In questa terribile vicenda non sono mancati i tentativi di depistaggio, tra cui quello ordito da Pietro Musumeci e Giuseppe Belmonte, personaggi ai vertici dei Servizi Segreti del SISMI. I due, servendosi di un sottufficiale dei carabinieri, fecero porre una valigia piena di esplosivo su di un treno, a Bologna. Il materiale rinvenuto era identico a quello utilizzato per far esplodere la stazione. All’interno della valigia, tra l’altro, vennero trovati anche degli oggetti appartenenti a due estremisti di destra.
È chiara, dunque, la complessità dell’intero accadimento. La verità, con molta probabilità, fatica ancora a farsi strada. Tra i misteri dell’esplosione, infatti, troviamo la storia di Maria Fresu, giovane madre di origini sarde. La mattina del 2 agosto, la donna si trovava in stazione assieme alla figlia di 3 anni e ad altre due amiche, proprio nella sala d’attesa. Dovevano andare in vacanza e stavano aspettando il loro treno. La detonazione dell’ordigno uccise sul colpo la Fresu e la sua piccola, stessa sorte per una delle due amiche. Se ne salvò soltanto una, Sonia Ancillotti.

Tutti i corpi delle 84 vittime furono rinvenuti, o almeno parti di essi. Di Maria, però, il nulla assoluto. Nessun resto conservato nell’obitorio dell’ospedale di Bologna fu riconducibile a lei. La giovane donna si polverizzò, letteralmente.
Possibile? No, a quanto pare. Tutti i corpi delle persone più vicine a dove era stato piazzato l’ordigno furono ritrovati. Magari in condizioni indescrivibili o non intatti, ma effettivamente tangibili. I periti dell’epoca attribuirono alla Fresu un lembo di pelle scaraventato in prossimità dei binari. Quella fu l’unica parte che si preservò. A seguito di alcune analisi, però, si scoprì che il gruppo sanguigno di quel resto non corrispondeva a quello della donna.
Ed è qui che venne tirata in ballo la teoria della Secrezione paradossa. Tale assunto, difatti, afferma che i liquidi biologici rilasciati dal nostro organismo possono avere caratteristiche molto diverse dal gruppo sanguigno di appartenenza. Una tesi, questa, ampiamente superata per la scienza di oggi.
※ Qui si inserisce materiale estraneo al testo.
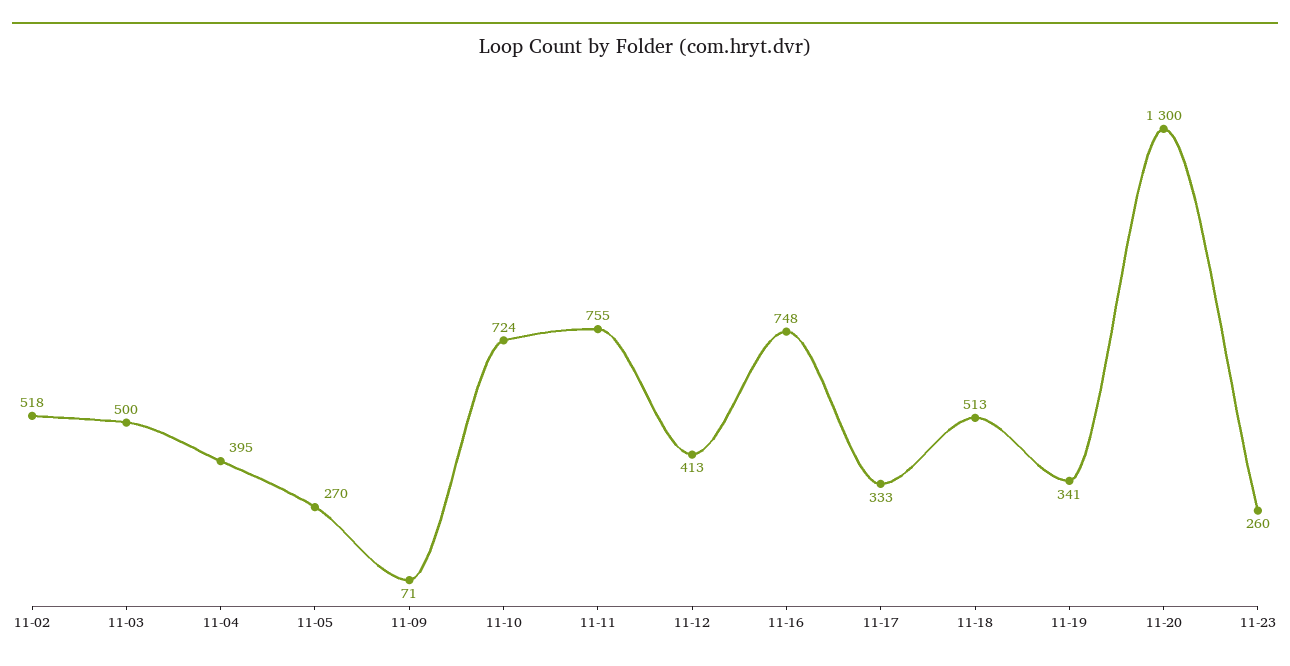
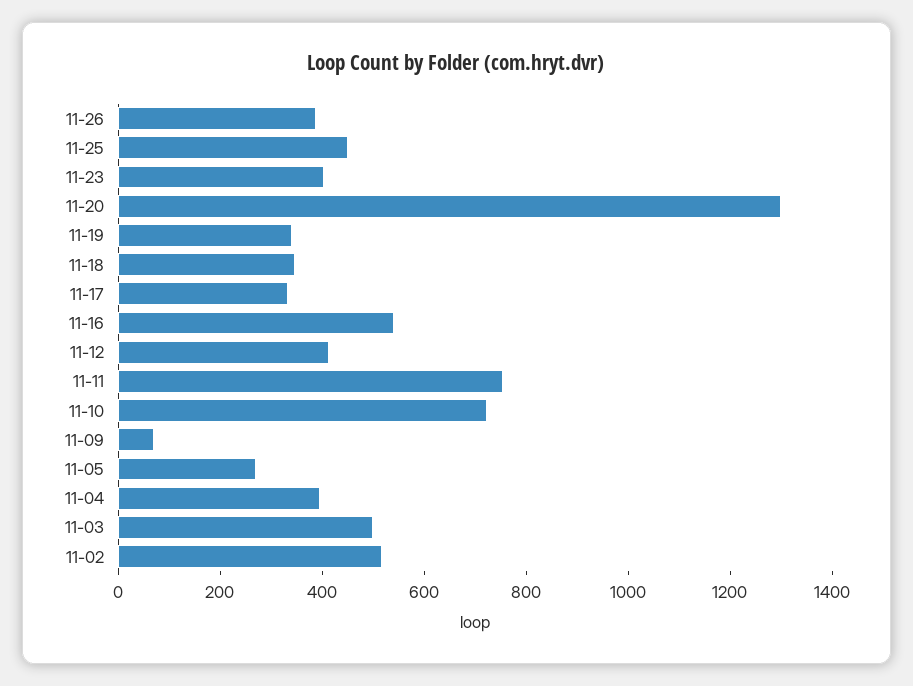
11-16: 748 -> 550
11-18: 513 -> 350
11-23: 260 -> 400
11-26: none -> 400
11-25: none -> 450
E, dunque, insostenibile.
Alla domanda su che fine abbia fatto la giovane madre quindi, non si può ancora rispondere. L’unica certezza è l’assoluta estraneità della donna da ogni tipo di coinvolgimento fattuale. Dopo 36 anni, i parenti della vittima con continuano a vacillare tra mille interrogativi, alla ricerca di una giustizia sociale troppo spesso volutamente insabbiata.